40. Talks between the Federal Government and ZNLA recommenced in San Andrés Larraínzar on 13 February 1996 with the aim of establishing a fresh relationship with the indigenous communities, pushing for reforms to indigenous rights in three areas:

(a) A consistent, comprehensive social policy;

(b) Reform in the institutions dealing with indigenous communities;

(c) Constitutional reforms to give effect to the rights of the various communities.

41. At the end of the meeting, on 16 February 1996, the two sides signed an agreement on indigenous rights and culture which represents a fundamental step forward in the peace process.

42. Contrary to reports by some governmental and non-governmental organizations that certain ethnic groups in the conflict area Ocosingo, Las Margaritas and Altamirano, for example are cut off and supplies of basic food, medicine and other items are blocked, the Government does not seek nor ever has sought to eliminate indigenous groups. It has not and will not in the seven townships embroiled in the conflict, nor elsewhere in the State of Chiapas nor anywhere else in Mexico. Freedom of movement has not been suspended, and humanitarian aid convoys, both national and foreign, have been allowed unrestricted access.

43. It is important to mention that the International Committee of the Red Cross (ICRC), whose intervention States are not obliged to accept, intervened in Chiapas, in connection with the domestic conflict that broke out on 1 January 1994, by virtue of an exchange of notes signed for that purpose by the Mexican Government and ICRC on 10 and 17 January 1994 respectively.

44. Considering, however, that the peace process was following its proper course, the President of ICRC, Mr. Cornelio Sommaruga, visiting Mexico in September 1995, officially announced that ICRC was withdrawing all its personnel from Chiapas and closing its office in San Cristóbal de las Casas. This decision has been carried out, confirming that normality has returned to the area in keeping with the desire of the parties to this local conflict to seek a satisfactory resolution of the points at issue through direct dialogue and peaceful means.

45. The Mexican Red Cross will, with material and financial backing from ICRC, continue the aid programmes launched by ICRC in the region since early January 1994 and will run programmes with the competent authorities publicizing international humanitarian law.

46. It is also important to mention that the Government of Mexico respects international law and the agreements it signs, notably the International Declaration of Human Rights. To follow the human rights situation in the State of Chiapas, the conflict zone in particular, on 7 February 1994 the National Human Rights Commission passed agreement No. 1/94 establishing the Office for General Coordination in Los Altos and La Selva in Chiapas, whose principal function is to investigate allegations of human rights violations relating to the internal unrest, to assist the civilian population, and to promote a human rights culture in the region; its work and programmes have been described at length in preceding pages.
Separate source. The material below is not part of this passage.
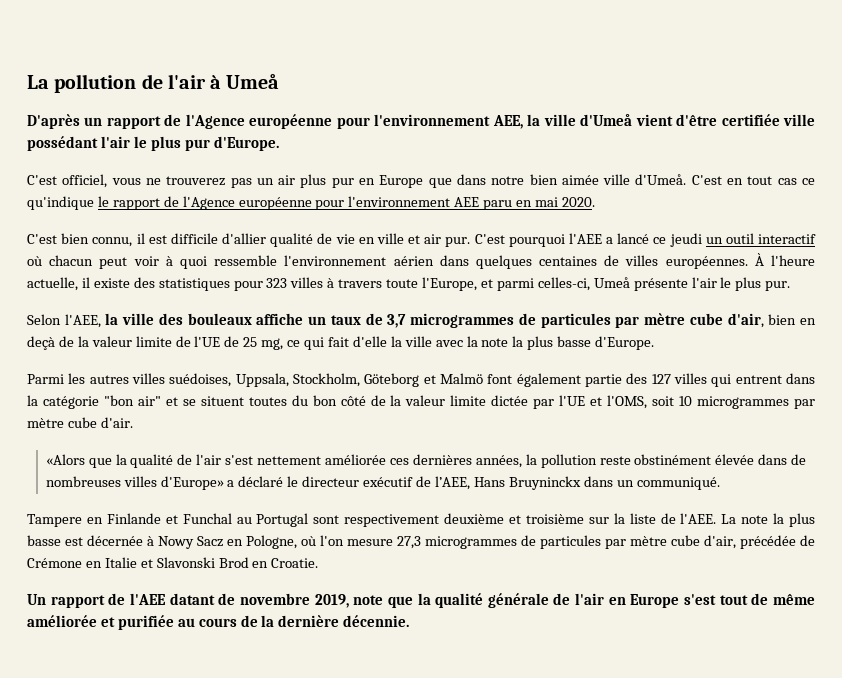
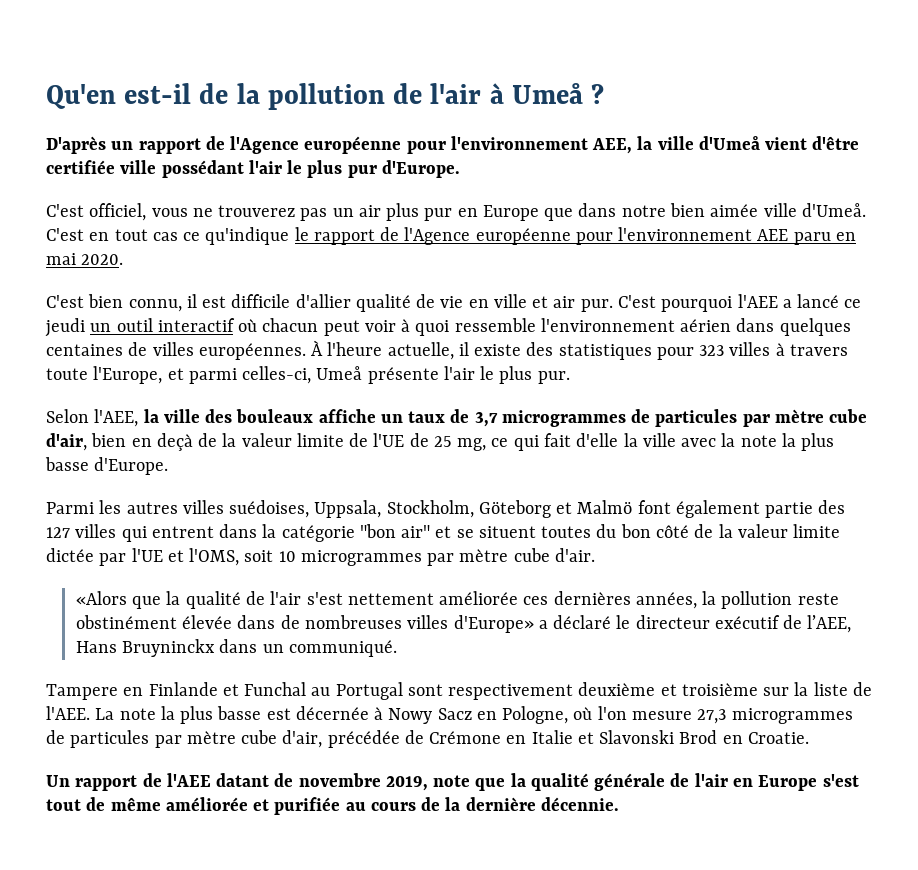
[27,75,49,89] La -> [46,83,260,109] Qu'en est-il de la
(280, 81) none -> [591,84,605,104] ?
47. Besides this, on 13 February 1995 the National Human Rights Commission officially requested the Attorney-General of the Republic to take precautions against the occurrence of incidents in connection with the domestic unrest that might violate individual safeguards in the State of Chiapas or other parts of the country. The Attorney-General was asked to notify the Commission of any arrests or detentions so that it could ensure that they were carried out and enforced in accordance with the appropriate stipulations of articles 18, 19 and 20 of the Federal Constitution. The Attorney-General agreed to the Commissions request in every particular.

48. By agreement No. 1/95 of 6 March 1995, the Board of the National Commission endorsed the establishment of three mobile encampments in the Chiapas conflict zone, in Altamirano, Las Margaritas and Ocosingo, with the primary objective (among many others) of helping displaced persons return to their home communities. The encampments were staffed entirely by National Commission and Chiapas State Human Rights Commission personnel; they were closed recently, being considered to have completed their task.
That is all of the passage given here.